Wednesday, 25 February 2015

Masterpieces from the Kunsthaus Zurich – Kobe City Museum, Part 2



Kobe City Museum



This current exhibition now on show at Kobe City Museum from Kunsthaus Zurich is littered with great paintings from particular epochs of contemporary image making by the likes of Picasso, Henri Matisse and Oskar Kokoschka, then there seems to be another concept within the show, being intermittent fantastic idiosyncratic artworks constructed  by the likes of  Alberto Giacometti and Paul Klee just to name a few, making it a really mesmerizing museum experience, it’s as good as it gets.

But in some ways this Kunsthaus Zurich exhibition does more than be just a sensorial show, it appears to open up new thinking into uncharted horizons of painting or any other discipline of studio praxis for that matter because once you leave the exhibit, then start looking at Hyogo landscape with its urban aesthetics, strange sensations from overlapping cultures start resonate within ones memories and that's when one might start to see new aesthetic possibilities.

Exhibitions such as the aforementioned one at Kobe City Museum is a credit to the Museum Directors, Curators and Art Historians of this country, that such possibilities are being revealed to its audiences in the now.

And in a way visiting Museums in Japan there is an air of optimism, hope and wonderment for ones praxis, whether one goes to the great museums of Art in Nara, Osaka, Kyoto or Tokyo its appears to be the same sensation, there is that excitement that one comes away with from learning something, because the Japanese really do care about culture.

Whilst walking through the Kunsthaus Zurich there was one painting that really struck my eye after viewing Monet and it was Henri Matisse's painting titled; Barbizon 1908, the freshness of this painting is astounding, it’s like it was painted yesterday.

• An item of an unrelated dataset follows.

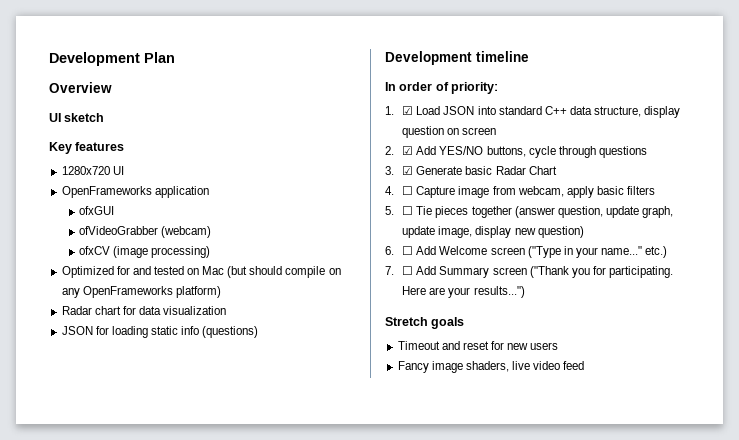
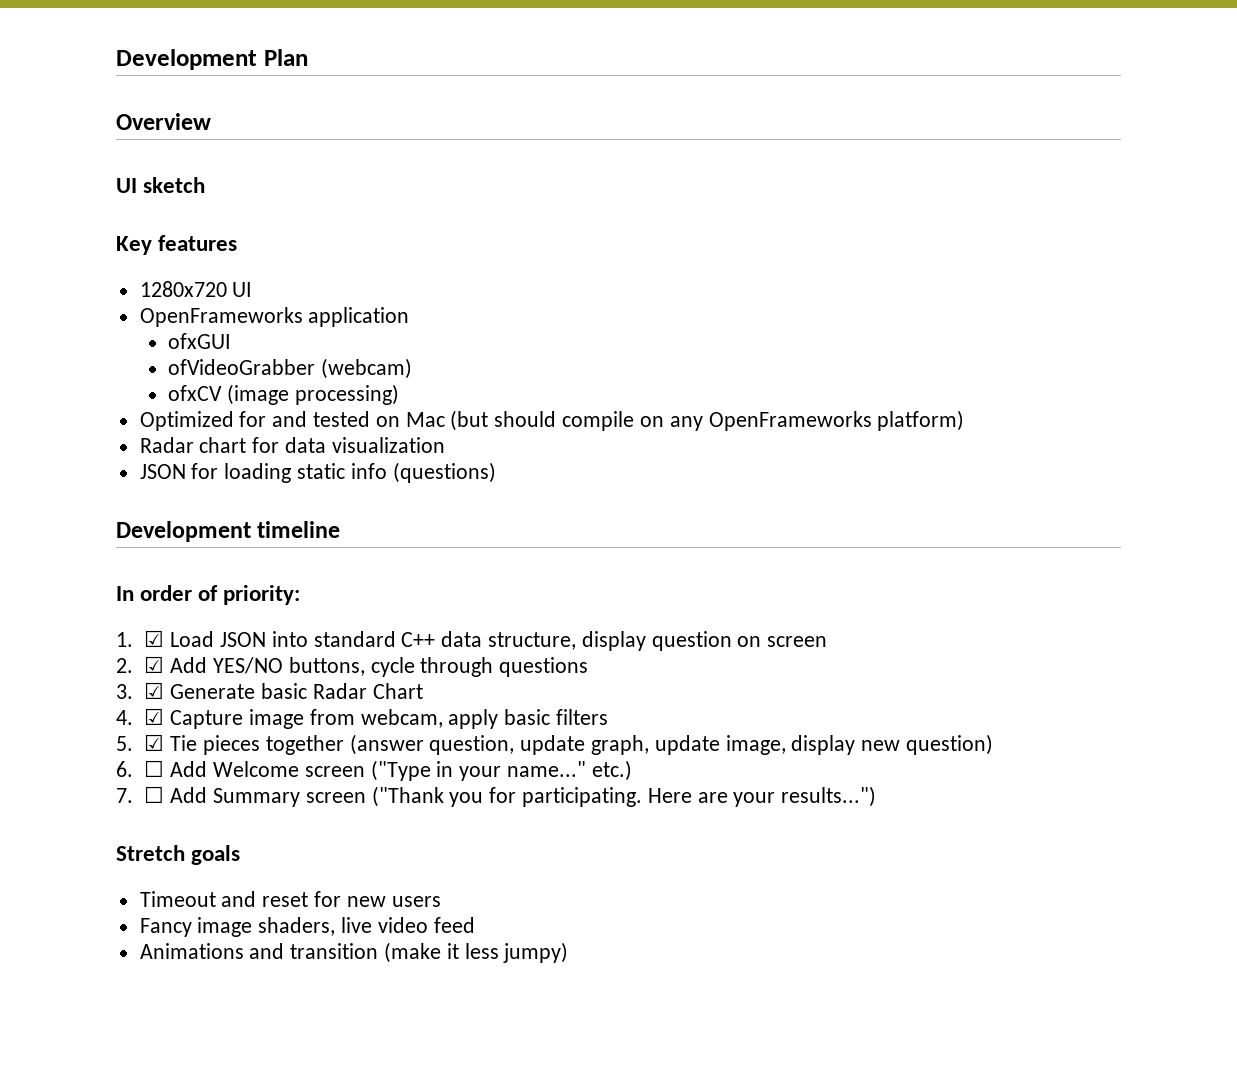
[402,186,414,195] ☐ -> [144,708,165,725] ☑
[402,206,414,215] ☐ -> [144,734,165,751] ☑
(585, 365) none -> [139,942,569,963] // Animations and transition (make it less jumpy)

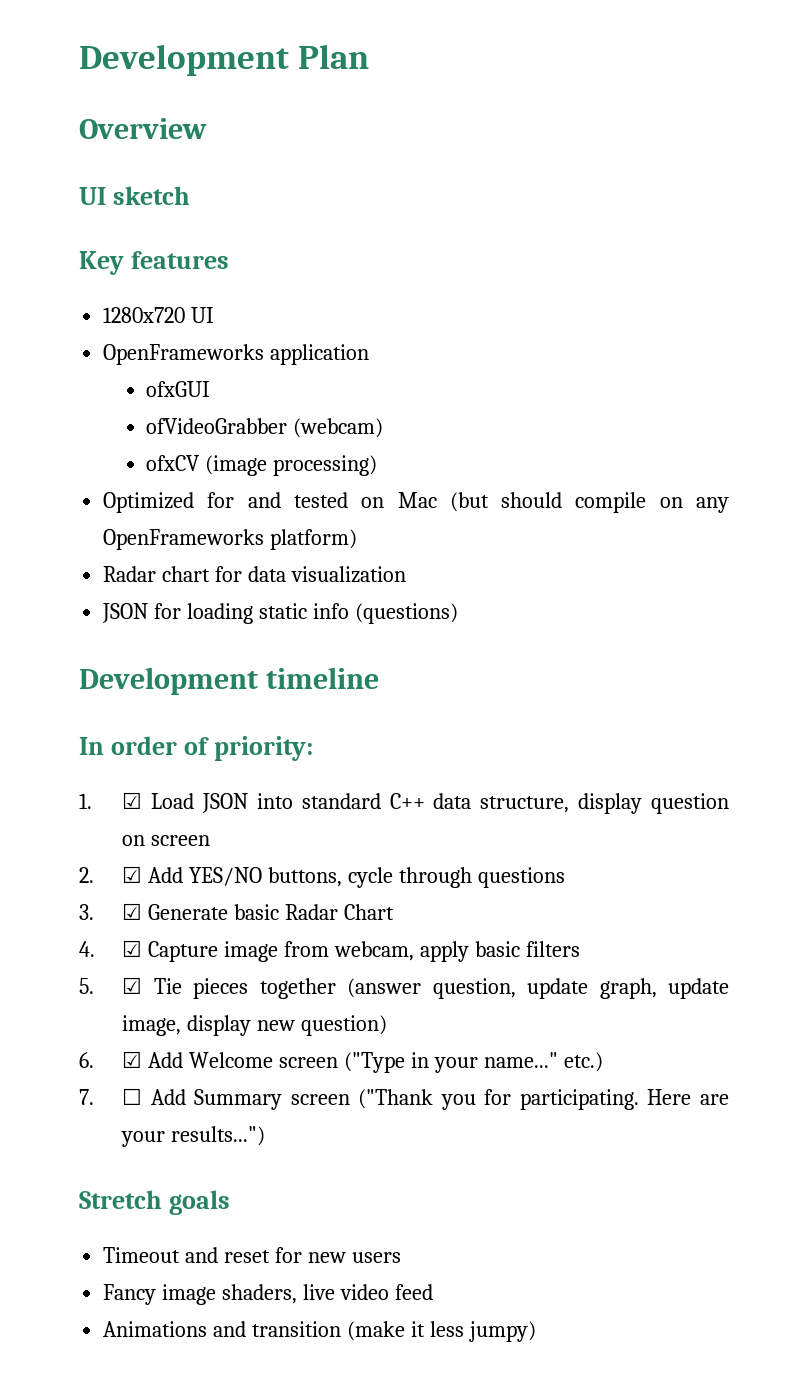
[144,760,165,777] ☐ -> [122,1051,143,1068] ☑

For example; Matisse’s paint traces are altogether somewhat different to what has gone before within painting histories, through the way he has integrated the primed canvas with the light cerulean hues seen art  at the left hand middle top of the Barbizon 1908 image, for they're interspersed with unpainted canvas and are in slantwise oily traces from right angling downwards towards the left, they connect with foliage of the tree top that is painted in daring turquoise, cadmium green short slantwise traces, with a few short viridian, blackish hues that represent shading.

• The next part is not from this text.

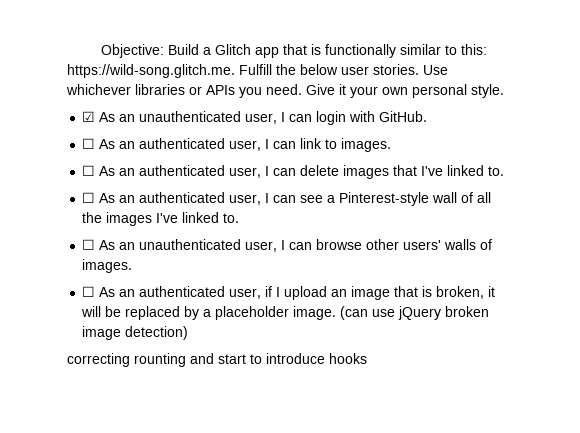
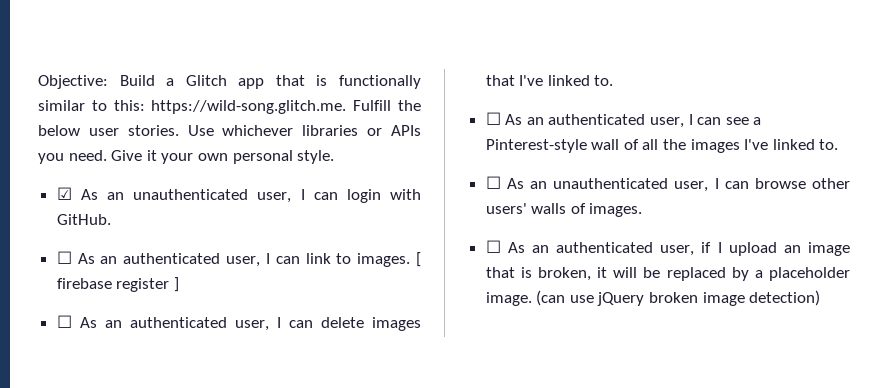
(392, 145) none -> [415,252,421,267] [56,277,179,292] [ firebase register ]
[67,353,367,367] // correcting rounting and start to introduce hooks -> (821, 298) none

To the right hand side top of Matisse's Barbizon painting there is an airy array of what might be seen as lime, yellow, cobalt green oil paint marks going downwards, slantwise, right left and almost vertical at times,  again interspersed with unpainted canvas that creates a great ambiance of a summer's day and these breezy slantwise paint traces cascade down the painting like the noon days light, in a rapturous array of cobalt greens, distant pinks and bluish purples, with fresh slightly largish brush marks from  right downwards towards left oily traces of light sky horizon blues mixed with turquoise, its wonderful innovative painting, it makes one want to breath in deeply, its intoxicating landscape image making.

So if you want to go and have wonderful time and search for new and interesting ideas in art like Picasso did at the Louvre, this exhibition Kobe city Museum is a good place to start now.